Türkiye'nin yeni misyonlarda görev almayacağını sanıyoruz. İki nedenden ötürü:
1-Üyelerin bu yeni mücadelelere desteği gönüllülük ilkesine bağlandı.
2-Afganistan'da ISAF bünyesinde bulunan Türk güçlerinin uyuşturucu kaçakçılığıyla mücadeleye katılması, görev çerçevesinin (İnşa, eğitim, Afgan asker ve polis güçlerinin yetiştirilmesi) dışına çıkması olur.
Kafalardaki düşman: Rusya
Türkiye'nin bu sözde misyonlardan uzak durması NATO'nun kabuk değiştirmesinden kaynaklanan sorunlardan etkilenmeyeceği anlamına gelmiyor.

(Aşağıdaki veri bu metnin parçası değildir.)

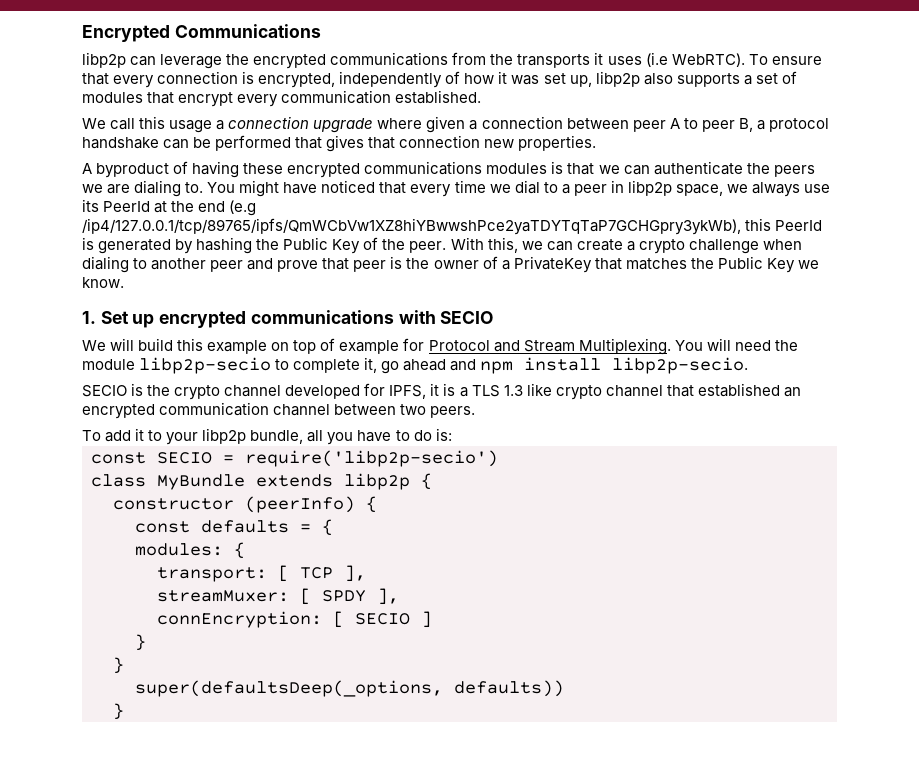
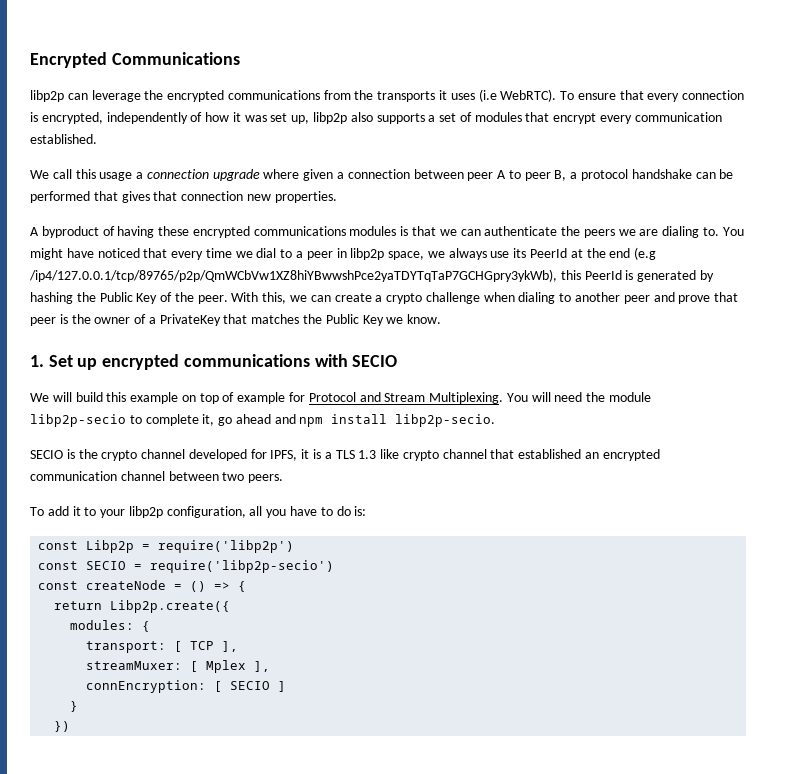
[82,218,741,235] /ip4/127.0.0.1/tcp/89765/ipfs/QmWCbVw1XZ8hiYBwwshPce2yaTDYTqTaP7GCHGpry3ykWb), -> [29,269,557,282] /ip4/127.0.0.1/tcp/89765/p2p/QmWCbVw1XZ8hiYBwwshPce2yaTDYTqTaP7GCHGpry3ykWb),
[250,430,304,444] bundle, -> [166,506,246,518] configuration,
(452, 434) none -> [38,540,295,553] // const Libp2p = require('libp2p')
[91,473,432,490] [113,496,377,513] [135,519,333,536] class MyBundle extends libp2p { // constructor (peerInfo) { // const defaults = { -> [38,580,247,592] [54,600,231,613] const createNode = () => { // return Libp2p.create({
[322,590,366,602] SPDY -> [206,660,247,673] Mplex
[113,657,124,674] [135,680,564,697] [113,703,124,720] } // super(defaultsDeep(_options, defaults)) // } -> [54,721,71,732] })

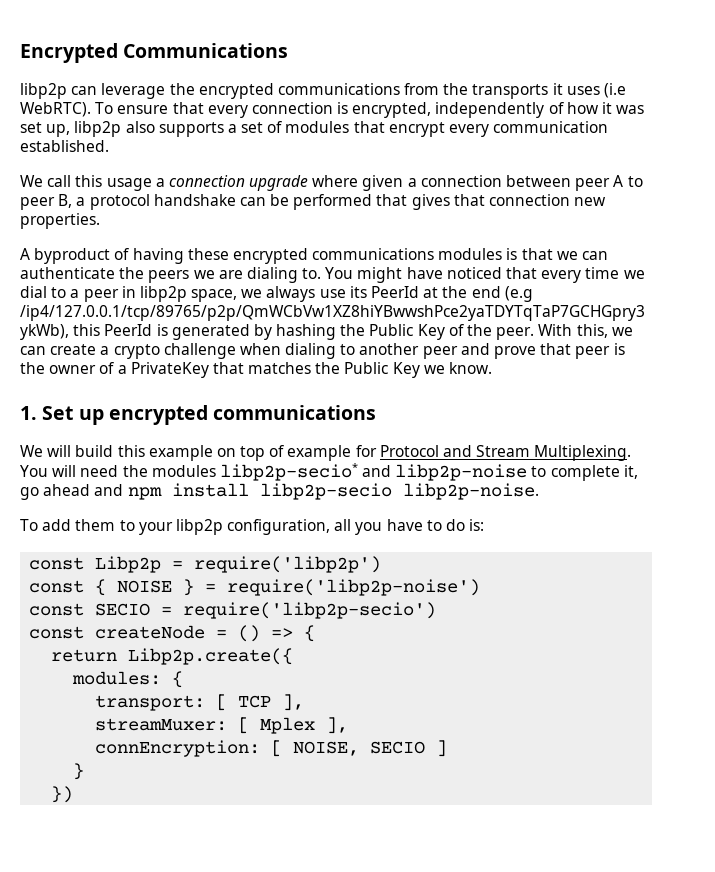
[314,354,398,367] with SECIO -> (377, 412) none
[609,392,652,402] [30,414,126,427] module libp2p-secio -> [151,463,528,481] modules libp2p-secio* and libp2p-noise
[395,414,496,427] [30,449,660,461] [30,471,284,483] libp2p-secio. // SECIO is the crypto channel developed for IPFS, it is a TLS 1.3 like crypto channel that established an encrypted communication channel between two peers. -> [259,483,539,500] libp2p-secio libp2p-noise.
[72,506,81,516] it -> [75,519,116,531] them
(295, 546) none -> [29,579,481,596] // const { NOISE } = require('libp2p-noise')
(223, 686) none -> [293,741,360,756] NOISE,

Batı Avrupa ve Kuzey Amerika'yı Sovyet tehdidinden korumak amacıyla 4 Nisan 1949'da kurulan NATO, Doğu Bloku'nun dağıldığı 1990'a kadar hiçbir askeri çatışmaya girmedi. Buna karşılık komünizm tehdidinin tarihe karışmasından bu yana cepheden cepheye koşuyor! BosnaHersek, Kosova, Somali, Afganistan...
NATO antlaşmasında müttefik güçlerin asla ilk silaha davranan olmaması şart koşuluyor. Ama yaptığı operasyonlarda hep tetiğe ilk basan oldu. Yine anlaşmanın ünlü 5'inci maddesinde, "Üyelerden birine yapılan saldırının tüm NATO'ya yapılmış sayılıması" öngörülüyor. Ama girdiği savaşların hiçbirinde NATO üyelerinden birine saldıran olmadı. Çok zorlayıcı yorumla sadece Afganistan istisna sayılabilir. Çünkü 11 Eylül 2001 saldırılarının, "Tüm NATO'ya yapıldığı" ilan edildi. "Asimetrik savaş" kavramı işte böyle doğdu. Düzenli orduların gölge düşmanla savaşması!

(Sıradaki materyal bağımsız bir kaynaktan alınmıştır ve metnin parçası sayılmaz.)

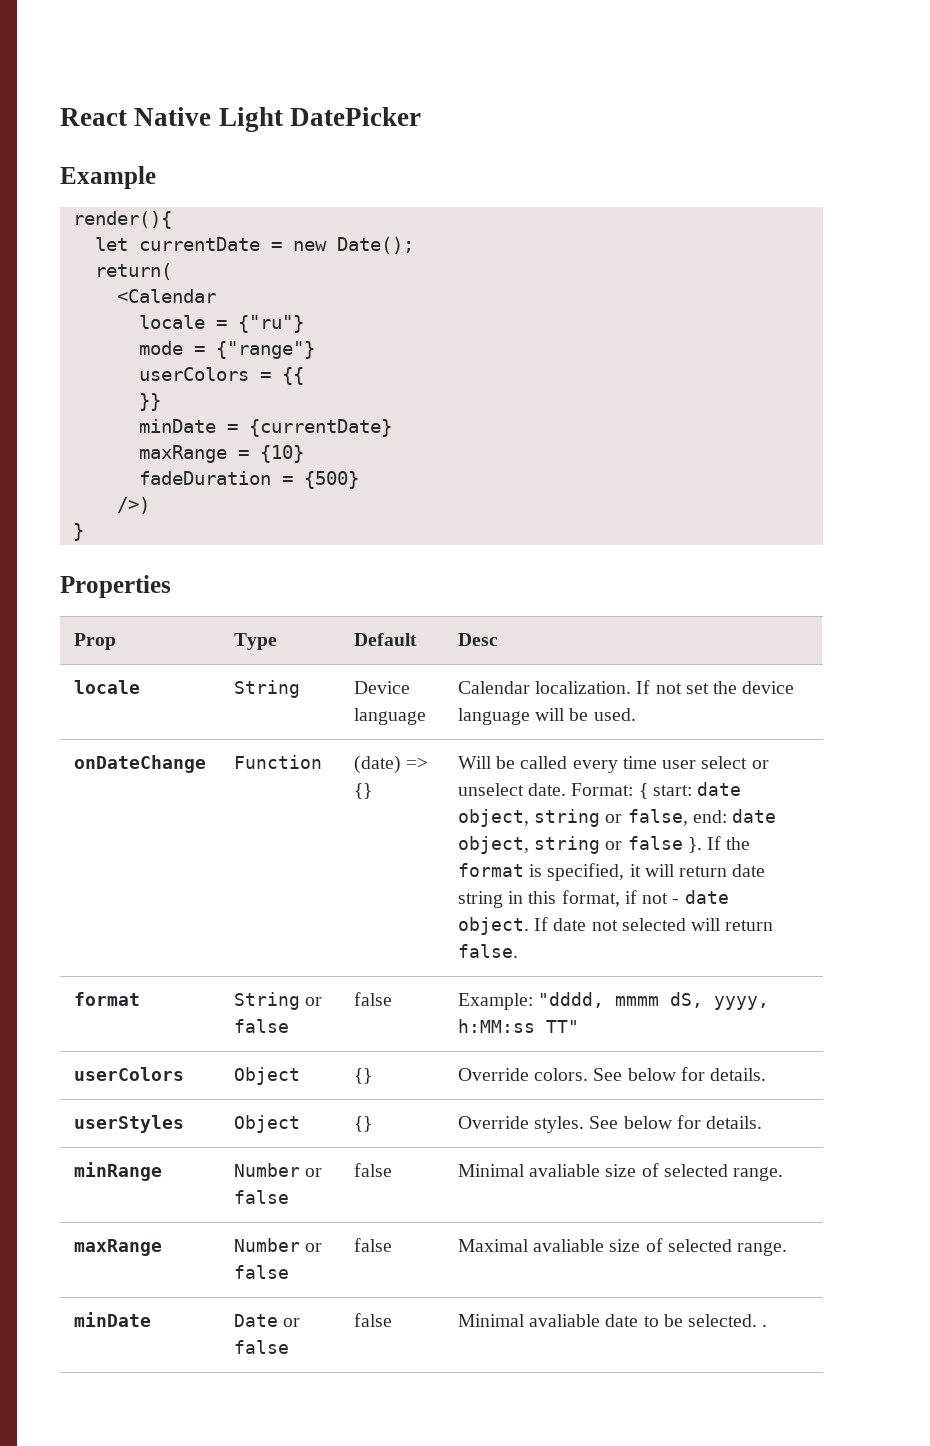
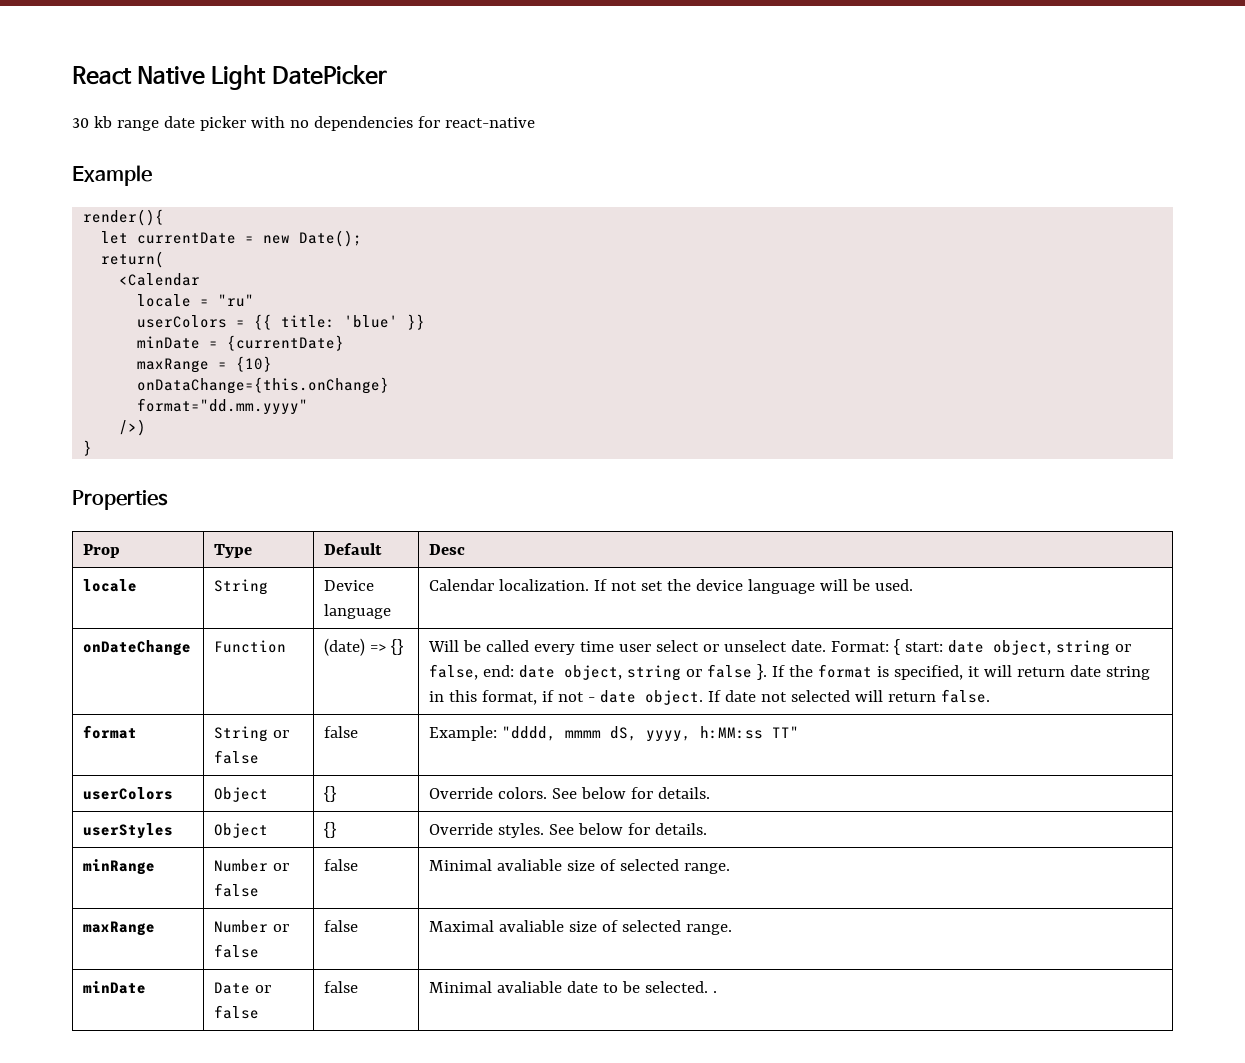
(421, 116) none -> [72,116,535,131] // 30 kb range date picker with no dependencies for react-native
[237,315,304,333] [138,341,315,359] {"ru"} // mode = {"range"} -> [218,294,255,307] "ru"
(304, 376) // -> [281,315,399,328] title: 'blue'
[138,471,359,489] fadeDuration = {500} -> [137,377,390,394] [137,398,309,415] onDataChange={this.onChange} // format="dd.mm.yyyy"

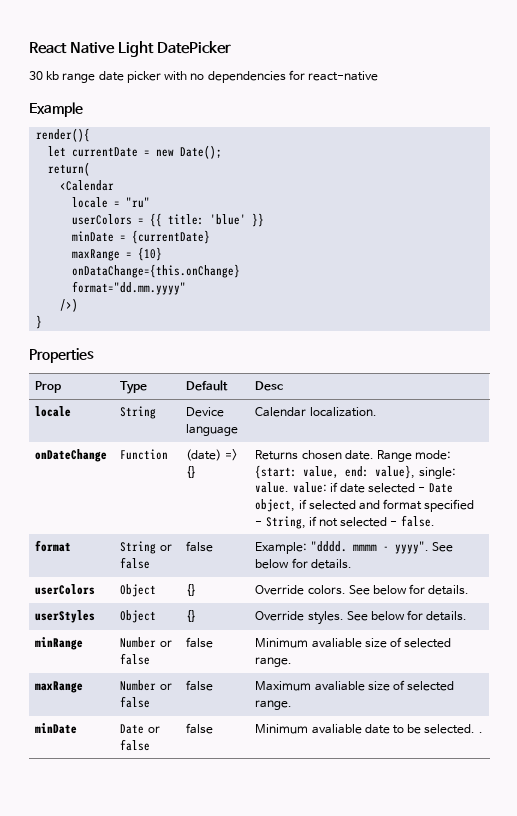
[594,579,914,594] If not set the device language will be used. -> (377, 412) none
[428,639,1131,656] [429,664,1150,681] [429,690,936,705] Will be called every time user select or unselect date. Format: { start: date object, string or false, end: date object, string or false }. If the format is specified, it will return date string in this format, if not - date object. If date not selected will return -> [255,450,452,462] [255,465,456,479] [255,482,453,493] [255,499,475,512] [255,516,398,529] Returns chosen date. Range mode: {start: value, end: value}, single: value. value: if date selected - Date object, if selected and format specified - String, if not selected -
[502,726,800,742] "dddd, mmmm dS, yyyy, h:MM:ss TT" -> [310,541,453,554] [255,558,352,569] "dddd. mmmm - yyyy". See below for details.
[429,859,493,871] Minimal -> [255,638,309,648] Minimum
[429,920,495,932] Maximal -> [255,681,312,691] Maximum
[429,981,493,993] Minimal -> [255,724,309,734] Minimum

NATO'nun ve onun politikaları ile kararlarında belirleyici güç olan ABD'nin tek "Gölge düşman"ı El-Kaide değil. İster "Gölge" deyin, ister "Gizli", ister "Potansiyel", NATO asıl düşman olarak Rusya'yı görmeye devam ediyor. Varşova Paktı'nın eski üyelerinin bünyeye alınmasının, yüzyıllar boyunca Rusya ile et-tırnak ilişkisi sürdürmüş Ukrayna ile Gürcistan'ın da üye yapılmak istenmesinin, ABD'nin Karadeniz'deki Rus filosuna meydan okuyabilmesi için Ukrayna'ya yığınla savaş gemisi armağan etmeye hazırlanmasının, Polonya ve Çek Cumhuriyeti'nde "Füze kalkanı" sistemleri kurulmasının nedeni hep bu "Gizli düşman"ı kuşatmak stratejilerinden kaynaklanıyor.
Bugün Rusya, yarın Çin
Bu gizli veya potansiyel düşmanlar listesinin ikinci sırasına yarın hiç kuşkusuz Çin yazılacak. ABD eski Savunma Bakanı Donald Rumsfeld'in "Bundan sonraki hesaplaşma Pasifik'te olacak" demesi boşuna değil. İşte o stratejiler ve hedefler için Avustralya, Japonya ve Güney Kore, NATO'nun yeni üye adayları olarak sayılıyorlar!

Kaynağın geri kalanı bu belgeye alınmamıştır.